Stored entries
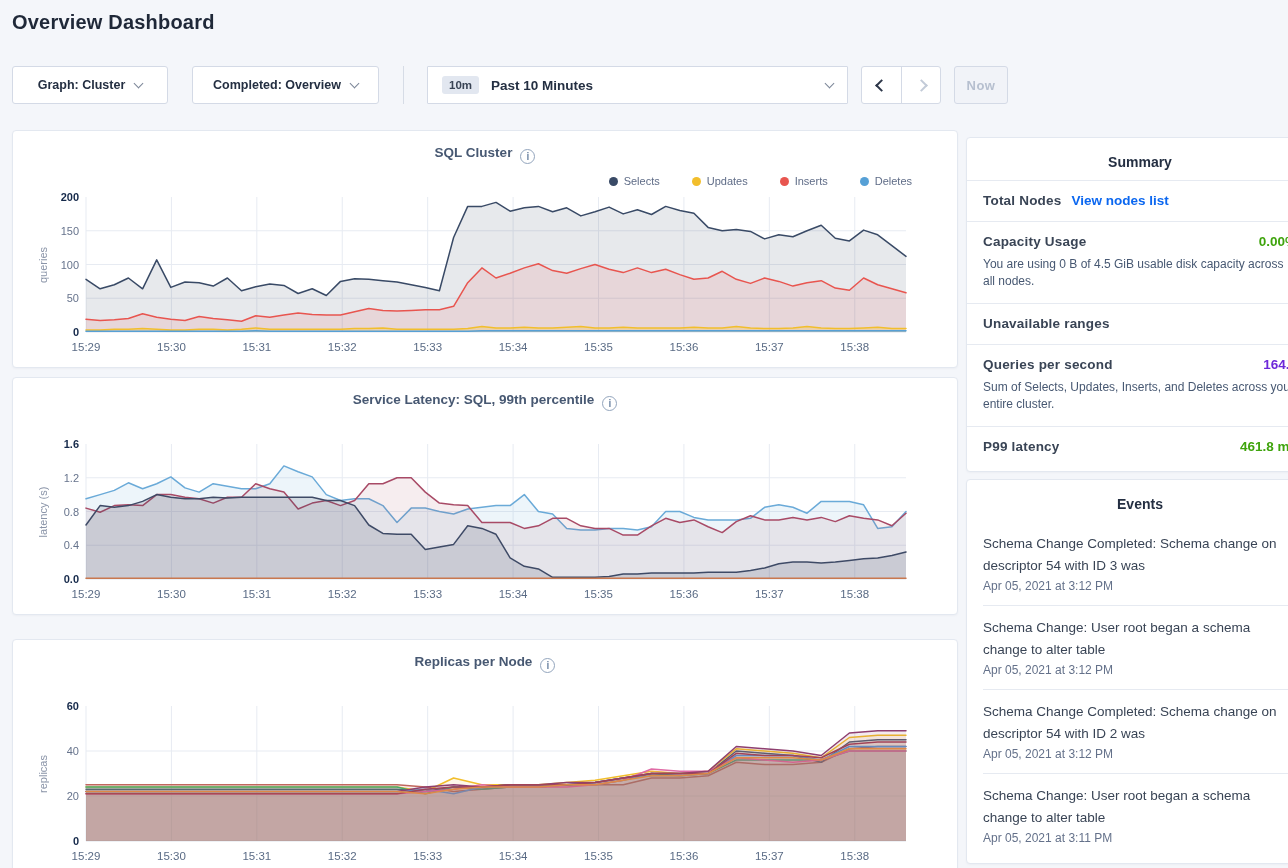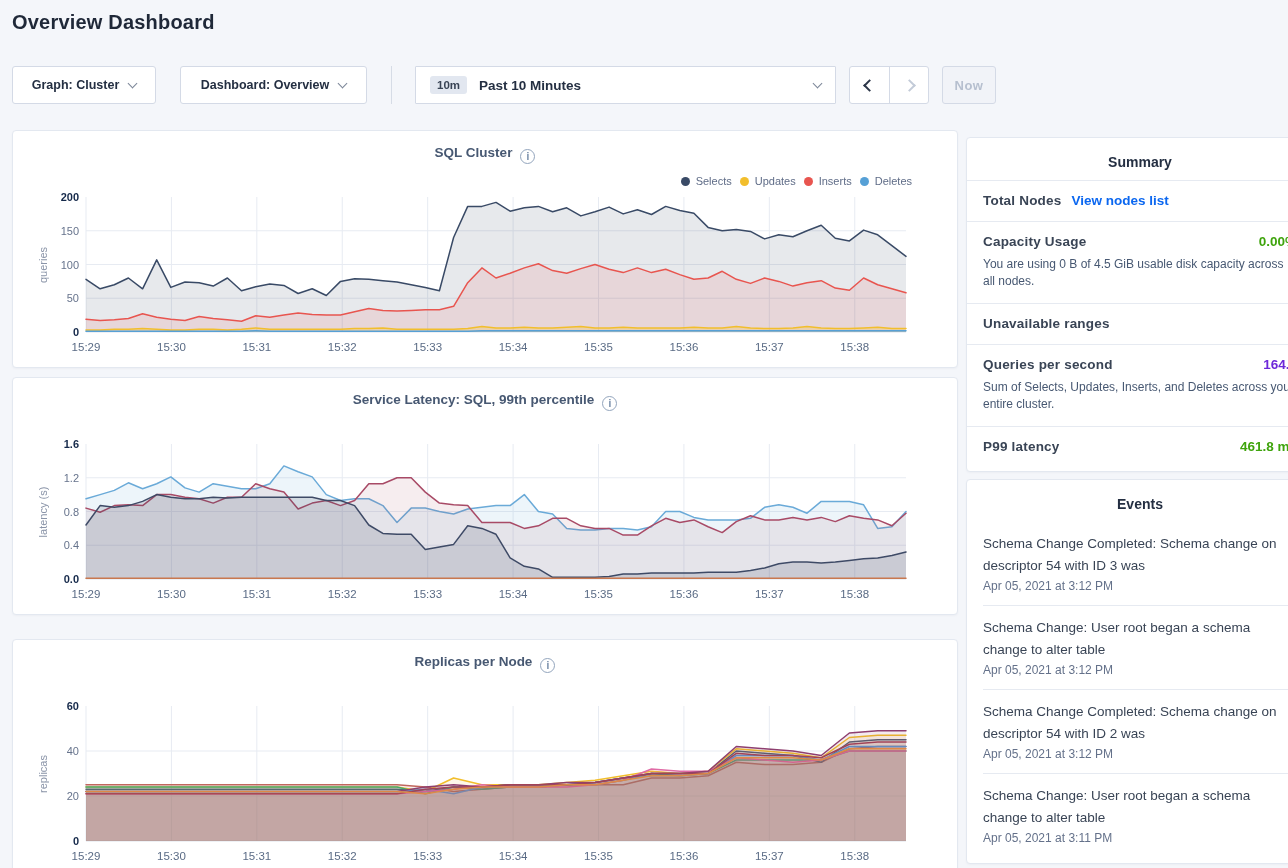--- a/index.html
+++ b/index.html
@@ -14,21 +14,21 @@
     position:absolute; left:12px; top:11px;
     font-size:20px; font-weight:600; color:#1f2838; letter-spacing:.2px;
   }
   
   .toolbar { position:absolute; left:12px; top:66px; height:38px; display:flex; align-items:stretch; }
   .tb-btn {
     background:#fff; border:1px solid #d4dae6; border-radius:3px;
     display:flex; align-items:center; justify-content:center; gap:10px;
     font-size:12.5px; font-weight:700; color:#242f42; cursor:pointer;
   }
-  .dd-graph { width:144px; margin-right:24px; }
+  .dd-graph { width:156px; margin-right:24px; }
   .dd-dash  { width:187px; }
   .v-divider { width:1px; background:#d6dce6; margin:0 23px 0 24px; }
   .chev { display:inline-block; width:7px; height:7px; border-right:1.6px solid #7c8698; border-bottom:1.6px solid #7c8698; transform:rotate(45deg); margin-top:-3px; }
   .time-picker {
     width:421px; background:#fff; border:1px solid #d4dae6; border-radius:1px;
     display:flex; align-items:center; padding:0 14px; cursor:pointer; margin-right:13px;
   }
   .time-badge { background:#e2e7f0; color:#394455; font-size:11.5px; font-weight:700; padding:3px 7px; border-radius:3px; margin-right:12px; }
   .time-label { font-size:13.5px; font-weight:700; color:#242f42; flex:1; }
   .arrow-group { display:flex; border:1px solid #d4dae6; border-radius:3px; background:#fff; margin-right:13px; }
@@ -48,21 +48,21 @@
     box-shadow:0 1px 2px rgba(40,55,80,.04);
   }
   .chart-card { position:relative; height:238px; margin-bottom:9px; }
   .chart-card.last { height:286px; margin-bottom:0;margin-top:24px; }
   .chart-title-row { position:absolute; top:14px; left:0; right:0; text-align:center; font-size:13.5px; font-weight:700; color:#475872; }
   .info-icon {
     display:inline-block; width:15px; height:15px; margin-left:8px; vertical-align:-3px;
     border:1px solid #93a5bd; border-radius:50%; color:#7188a6;
     font-size:10px; font-weight:700; line-height:14px; text-align:center; font-style:normal; cursor:pointer;
   }
-  .legend { position:absolute; top:44px; right:45px; display:flex; gap:8px;align-items:flex-end; }
+  .legend { position:absolute; top:44px; right:45px; display:flex; gap:32px;align-items:flex-end; }
   .legend-item { display:flex; align-items:center; gap:6px; font-size:11px; color:#5f6c87; cursor:pointer; }
   .legend-dot { width:9px; height:9px; border-radius:50%; }
   .chart-svg { position:absolute; left:0; top:56px; width:946px; height:180px; }
   
   .sidebar { position:absolute; left:966px; top:137px; width:348px; }
   .summary-card { padding:0 0 4px 0; margin-bottom:7px; }
   .side-title { text-align:center; font-size:14px; font-weight:700; color:#242f42; padding:16px 0 10px; }
   .sum-row { padding:12px 16px 13px; border-top:1px solid #e6eaf1; margin:0; }
   .sum-top { display:flex; align-items:baseline; }
   .sum-label { font-size:13.5px; font-weight:700; color:#394455; letter-spacing:.2px; }
@@ -79,21 +79,21 @@
 <body>
 
 <h1 class="page-title">Overview Dashboard</h1>
 
 <div class="toolbar">
   <div class="tb-btn dd-graph">
     <span>Graph: Cluster</span>
     <span class="chev"></span>
   </div>
   <div class="tb-btn dd-dash">
-    <span>Dashboard: Overview</span>
+    <span>Completed: Overview</span>
     <span class="chev"></span>
   </div>
   <div class="v-divider"></div>
   <div class="time-picker">
     <span class="time-badge">10m</span>
     <span class="time-label">Past 10 Minutes</span>
     <span class="chev"></span>
   </div>
   <div class="arrow-group">
     <div class="arrow-btn">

Aim of the task:
Your reply should consist solely of the number of lines above that contain the word "badge".

Expected answer:
2